On the beech wood substrates pH 3.2–4.4, the sole thalli of Km 10 concentrated the activities of laccase and manganese peroxidase in the Kp region of the hyphal tips. Negligible values were found in Kd and in the substrate Ns prior to its colonization (Table 1). The mycelia of Foma 4, approaching those of Km 10 by 22–0 mm in dual culture, gave rise to a reduction in laccase activities by one fourth; however, the mycelia of Foma 4 gave rise to three- to five-fold increases in MnP activities. In the state of mutual arrest at the junction point, laccase and traces of MnP were concentrated within the barrier section of 4 mm to vanish in the substrates overgrown by Foma 4 (Table 1).

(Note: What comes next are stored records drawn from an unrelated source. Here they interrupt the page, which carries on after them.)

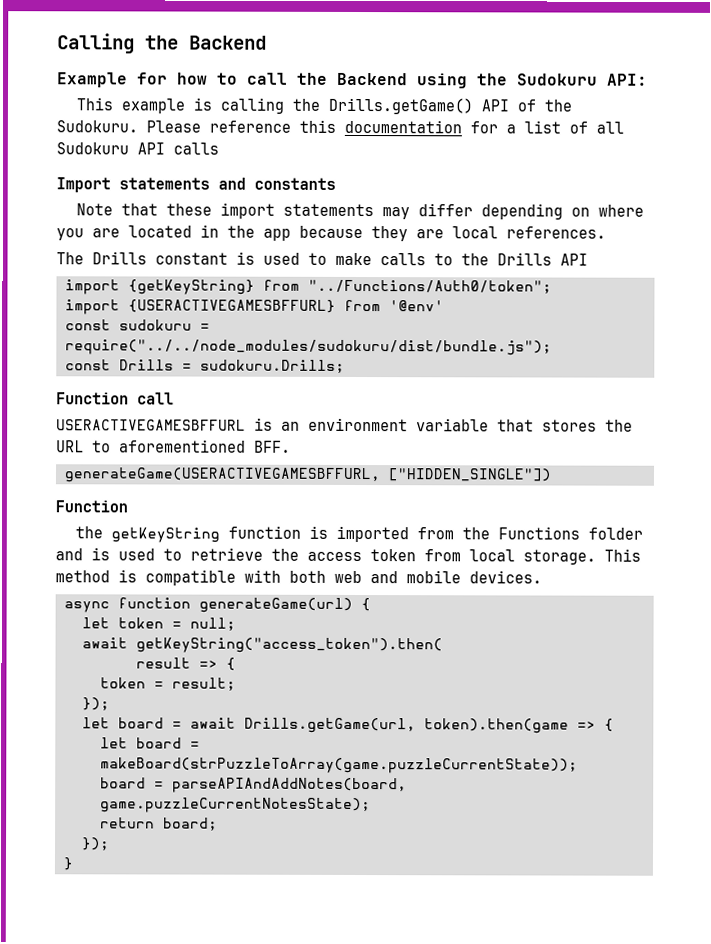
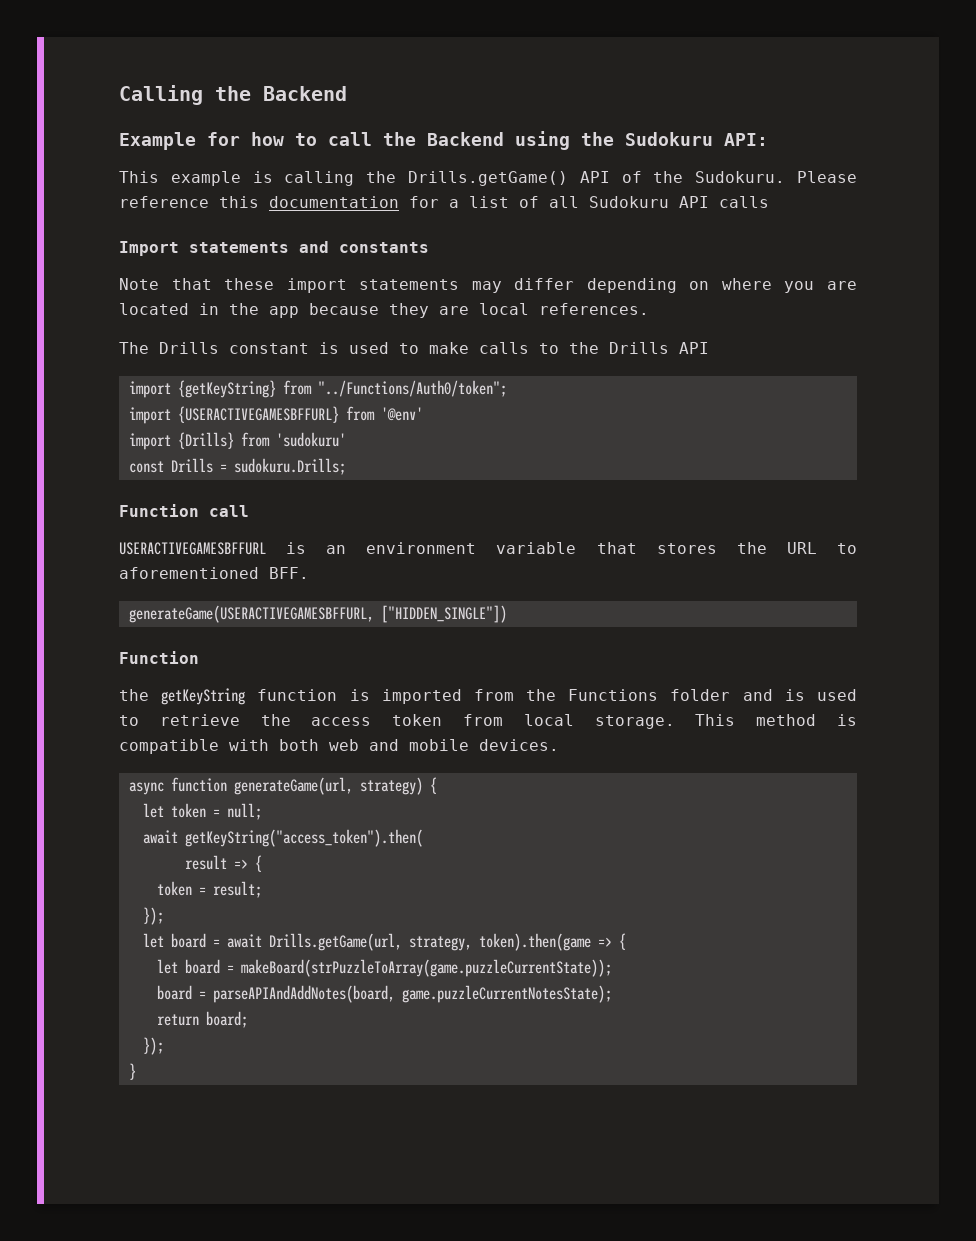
- const sudokuru = require("../../node_modules/sudokuru/dist/bundle.js");
+ import {Drills} from 'sudokuru'
- async function generateGame(url) {
+ async function generateGame(url, strategy) {
- let board = await Drills.getGame(url, token).then(game => {
+ let board = await Drills.getGame(url, strategy, token).then(game => {

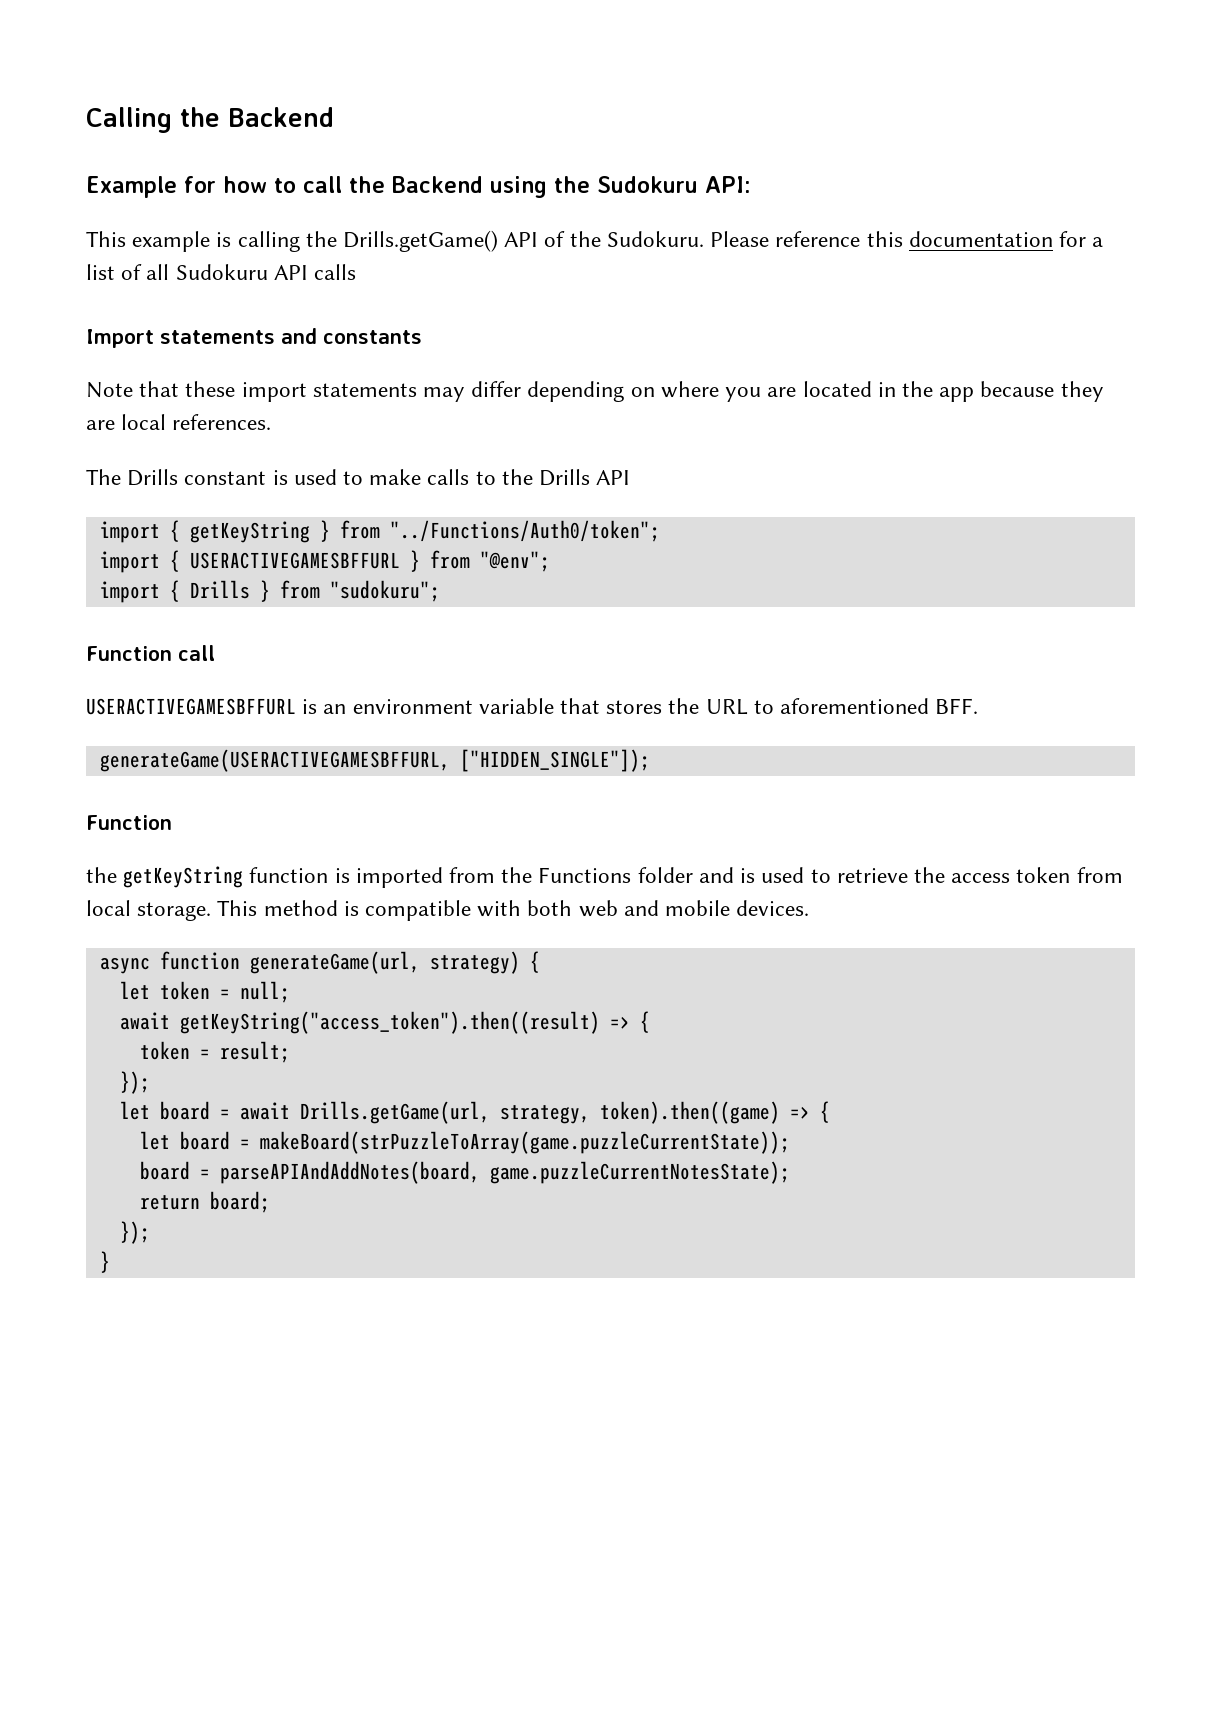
- import {getKeyString} from "../Functions/Auth0/token";
+ import { getKeyString } from "../Functions/Auth0/token";
- import {USERACTIVEGAMESBFFURL} from '@env'
- import {Drills} from 'sudokuru'
- const Drills = sudokuru.Drills;
+ import { USERACTIVEGAMESBFFURL } from "@env";
+ import { Drills } from "sudokuru";
- generateGame(USERACTIVEGAMESBFFURL, ["HIDDEN_SINGLE"])
+ generateGame(USERACTIVEGAMESBFFURL, ["HIDDEN_SINGLE"]);
- await getKeyString("access_token").then(
- result => {
+ await getKeyString("access_token").then((result) => {
- let board = await Drills.getGame(url, strategy, token).then(game => {
+ let board = await Drills.getGame(url, strategy, token).then((game) => {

3.2. Altering Oxalate Release with Calcium

In tests on the impact of soluble oxalate on fungal interactions in glass tubes, the beech wood dust with an intrinsic Ca content of 1.4 g kg−1 DW was amended with 3 and 10 g kg−1 Ca, respectively, by CaCl2 × 2H2O. In general, equimolar oxalate solutions around pH 1.0 amended with CaCl2 dropped by 0.43 pH units upon the formation of the insoluble Ca oxalate, whereas CaCO3 supplements increased pH by 0.1 units.
In analogy to Table 1 values, amendments of 3 and 10 g kg−1 Ca as chloride did not alter the pH conditions across the Kd to Fd sections of the 100 mm wood dust columns. Values of soluble oxalate generally dropped to 5–51 mg kg−1. Laccase activities persisted in the order of those of the non-amended Table 1 substrates, whereas activities of MnP exceeded 3200–3700 µmol kg−1 wood DW in treatments of 10 g kg−1 Ca during mycelial contact (data not shown). The weekly growth rates at 20 °C amounted to 10.2 ± 1.3/11.4 ± 1.0/6.7 ± 0.9 mm for Km 10, and 19.3 ± 1.0/16.2 ± 2.1/6.9 ± 1.2 mm for Foma 4 on the substrates amended with 0/3/10g kg−1 Ca, respectively. Substrates amended with 3 g kg−1 Ca did not show the brown pigmented barrier zones at the mycelial junction points, whereas Foma 4 overgrew Km 10 in dozens of replicates. In substrates amended with 10 g kg−1 Ca, the depressed advance of Foma 4 predominantly ended at the mycelial junction points.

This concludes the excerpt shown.